Una C con la falce a destra tra coccige e pube: Muladhara.
Palmo aperto sotto l'ombelico: Svadhisthana.
Una C con la falce a sinistra poco sopra: Manipura.
Mano di taglio sul cuore: Anahata.
Mignolo dritto, pollice opposto e le altre dita piegate: Vishuddha.
Pollici sulla fronte e le altre dita con le falangi congiunte: Ajna.
Mano a coppa verso l'alto: Sahasrara.
Pugno chiuso davanti agli occhi: Samagrata.

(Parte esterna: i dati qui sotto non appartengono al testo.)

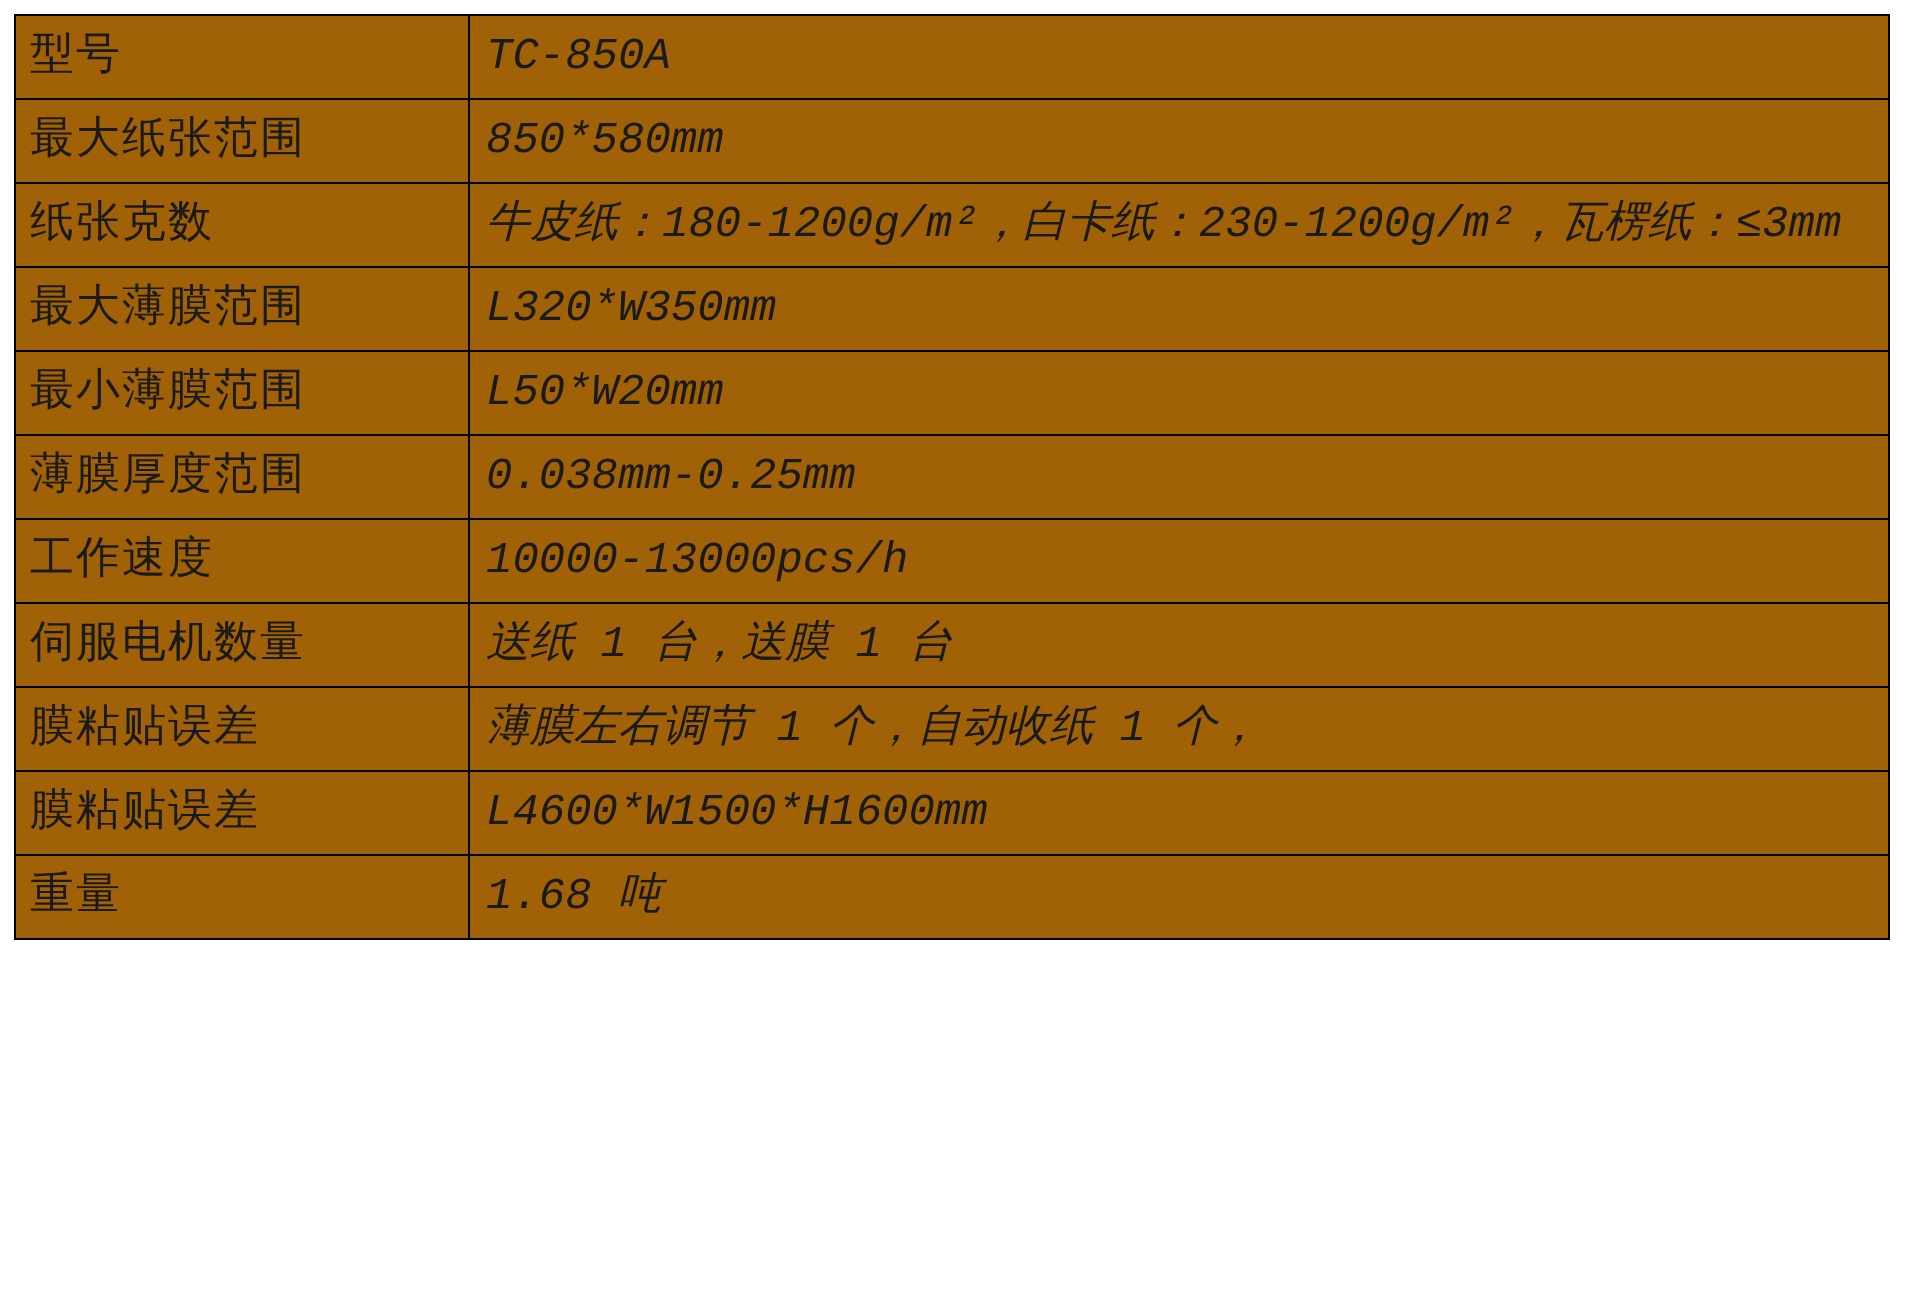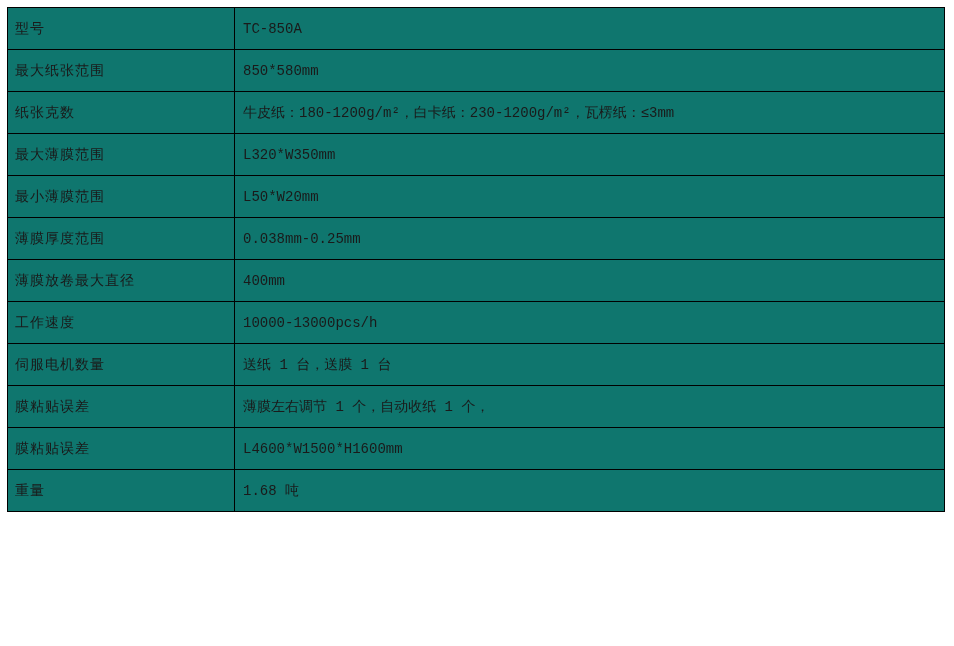--- a/index.html
+++ b/index.html
@@ -22,34 +22,35 @@
     top: 7px;
     width: 938px;
     border-collapse: collapse;
     table-layout: fixed;
     font-family: "Liberation Mono", "DejaVu Sans Mono", monospace;
     color: #1a1a1a;
   }
   table.spec-table td {
     border: 1px solid #000000;
     height: 41px;
-    font-size: 14px;
+    font-size: 22px;
     line-height: 1;
     vertical-align: middle;
     white-space: pre;
     overflow: hidden;
-    background: #0f766e;
+    background: #a16207;
   }
   td.label-cell {
     width: 219px;
     padding: 0 0 0 7px;
     letter-spacing: 1px;
   }
   td.value-cell {
     padding: 0 0 0 8px;
+    font-style: italic;
   }
 </style>
 </head>
 <body>
 
 <div class="page">
   <table class="spec-table">
     <tbody>
       <tr>
         <td class="label-cell">型号</td>
@@ -69,24 +70,20 @@
       </tr>
       <tr>
         <td class="label-cell">最小薄膜范围</td>
         <td class="value-cell">L50*W20mm</td>
       </tr>
       <tr>
         <td class="label-cell">薄膜厚度范围</td>
         <td class="value-cell">0.038mm-0.25mm</td>
       </tr>
       <tr>
-        <td class="label-cell">薄膜放卷最大直径</td>
-        <td class="value-cell">400mm</td>
-      </tr>
-      <tr>
         <td class="label-cell">工作速度</td>
         <td class="value-cell">10000-13000pcs/h</td>
       </tr>
       <tr>
         <td class="label-cell">伺服电机数量</td>
         <td class="value-cell">送纸 1 台，送膜 1 台</td>
       </tr>
       <tr>
         <td class="label-cell">膜粘贴误差</td>
         <td class="value-cell">薄膜左右调节 1 个，自动收纸 1 个，</td>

Dai tempi in cui le Jinian vivevano tra i mortali, quello era l'ultimo luogo di culto dello Spirito del Fuoco sopravvissuto alla devastazione. Ironico, pensarono entrambe le Nemeria, che si trovasse affacciato sul mare.
Perchè è chiamato anche "colui che si veste del mare".
La risposta di Etheram si era infilata tra i suoi pensieri come un sussurro, come se anche quella conversazione mentale fosse un affronto. Ma Nemeria voleva sapere, riesumare dalla cenere della memoria i tasselli di quel discorso che erano andati perduti nello scorrere impietoso degli anni.
"Gli elementali hanno davvero dei nomi?"
Sua sorella socchiuse le palpebre e spostò lo sguardo a destra e a sinistra per assicurarsi che nessuno le stesse guardando.
Tutto ha un nome. Esiste quello che ci viene attribuito dagli altri e che varia da luogo a luogo, da lingua a lingua. E poi c'è quello più importante, il Nome nel Buio, l'unica parola che descrive l'essenza profonda e veritiera di ogni cosa.
"Tu conosci il tuo?"
Sì, è stata la prima cosa che ho appreso, assieme a quello del mio elementale. Quando ti saranno rivelati, comincerai il tuo Primo sentiero.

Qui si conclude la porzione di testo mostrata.